The task: Please report every line from the material that contains the word "automatically".

★ ★ ★ ★ ★ ★ ★

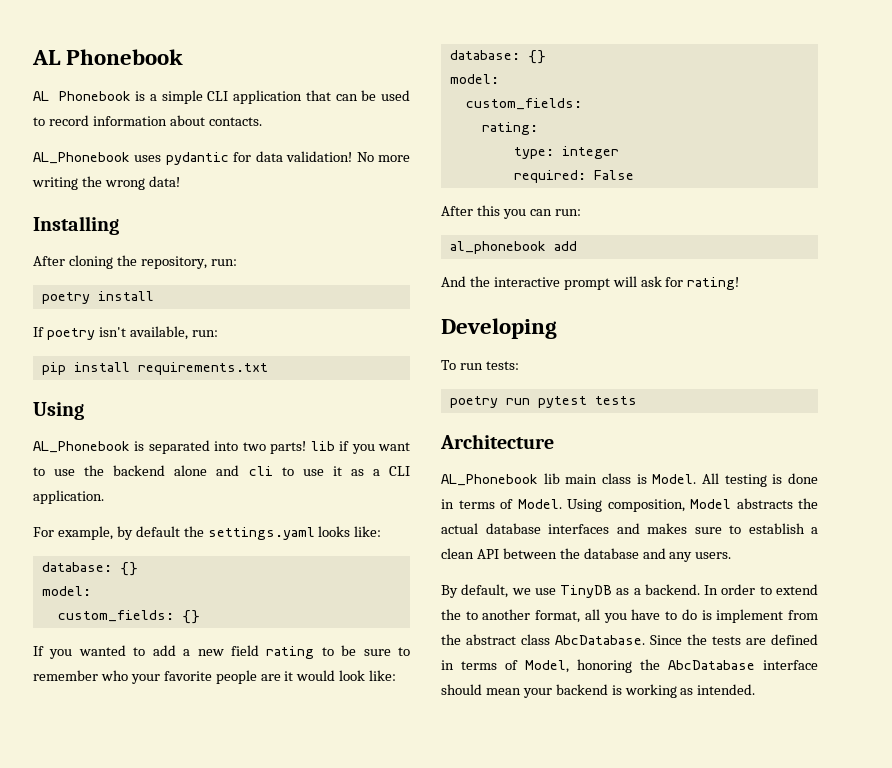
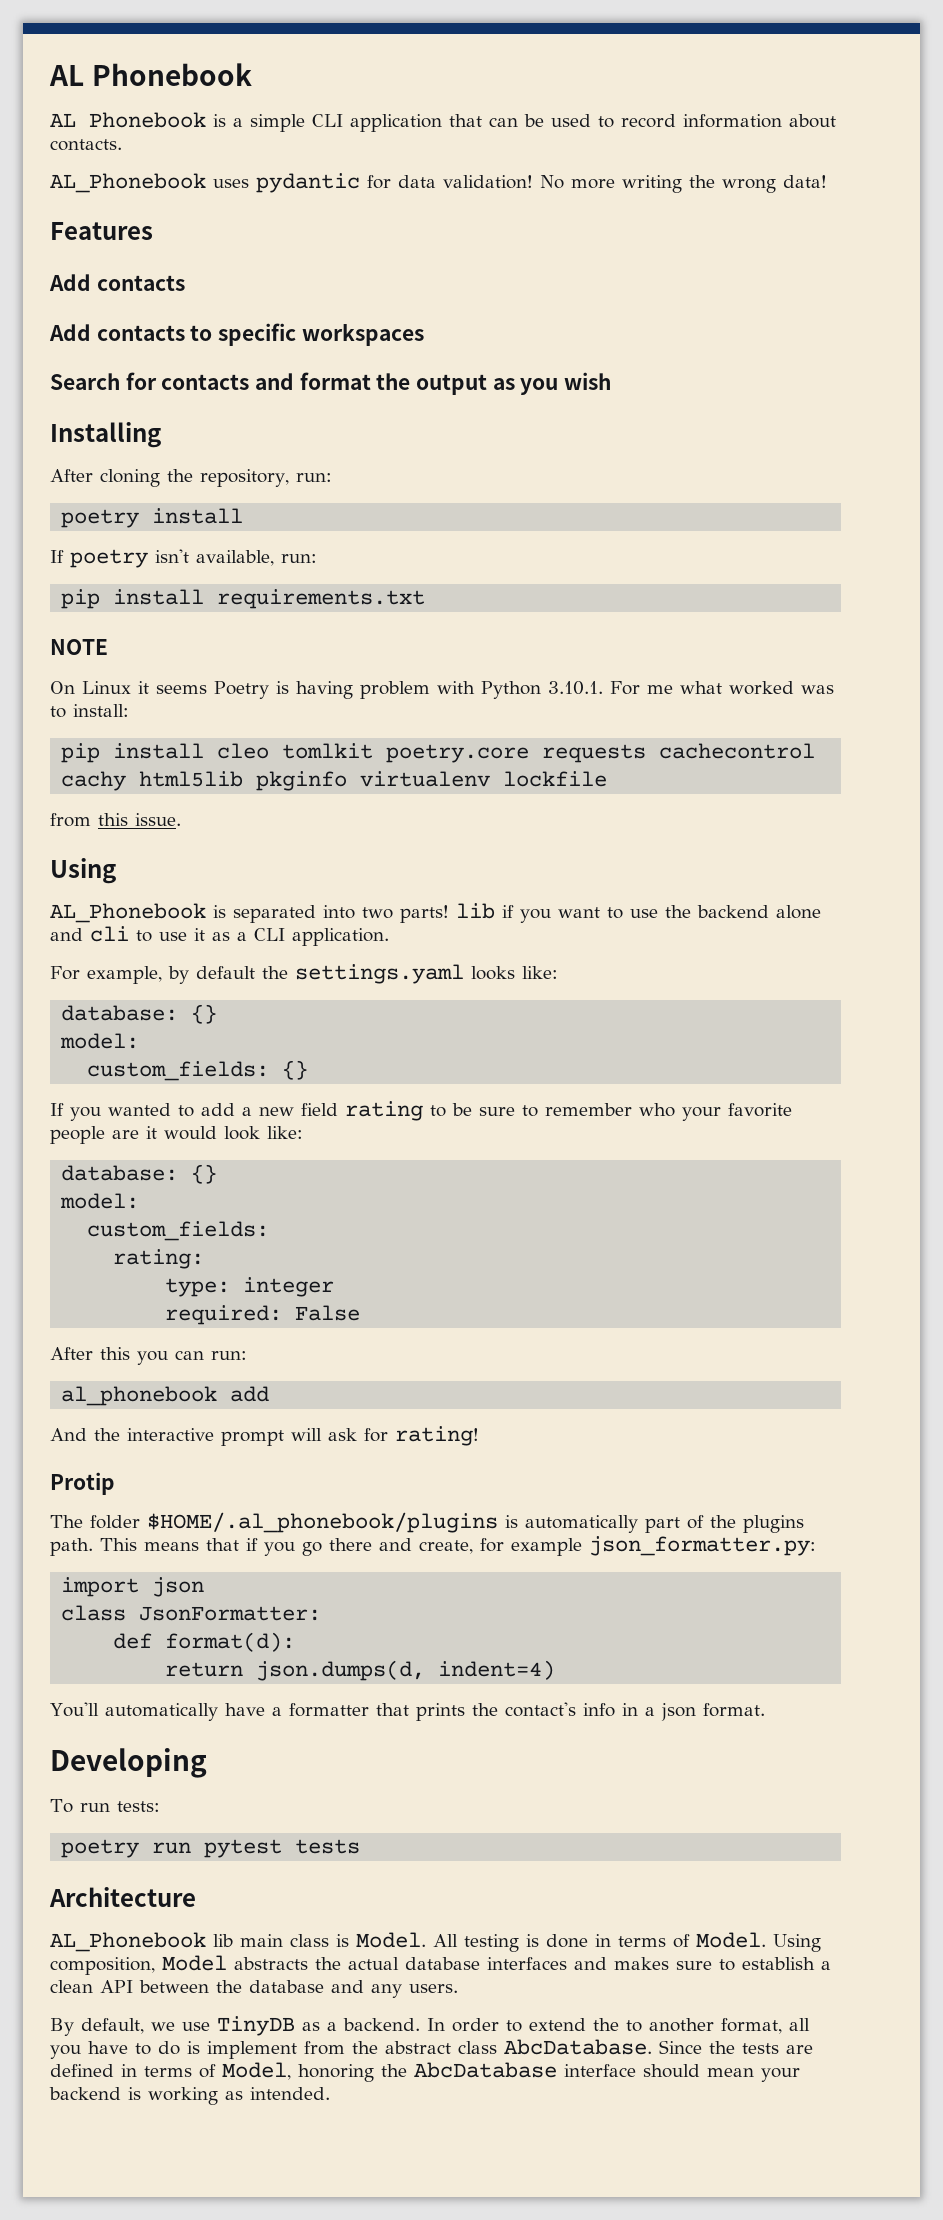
+ Features
+ Add contacts
+ Add contacts to specific workspaces
+ Search for contacts and format the output as you wish
+ NOTE
+ On Linux it seems Poetry is having problem with Python 3.10.1. For me what worked was to install:
+ pip install cleo tomlkit poetry.core requests cachecontrol cachy html5lib pkginfo virtualenv lockfile
+ from this issue.
+ Protip
+ The folder $HOME/.al_phonebook/plugins is automatically part of the plugins path. This means that if you go there and create, for example json_formatter.py:
+ import json
+ class JsonFormatter:
+ def format(d):
+ return json.dumps(d, indent=4)
+ You'll automatically have a formatter that prints the contact's info in a json format.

★ ★ ★ ★ ★ ★ ★

Answer box:
+ The folder $HOME/.al_phonebook/plugins is automatically part of the plugins path. This means that if you go there and create, for example json_formatter.py:
+ You'll automatically have a formatter that prints the contact's info in a json format.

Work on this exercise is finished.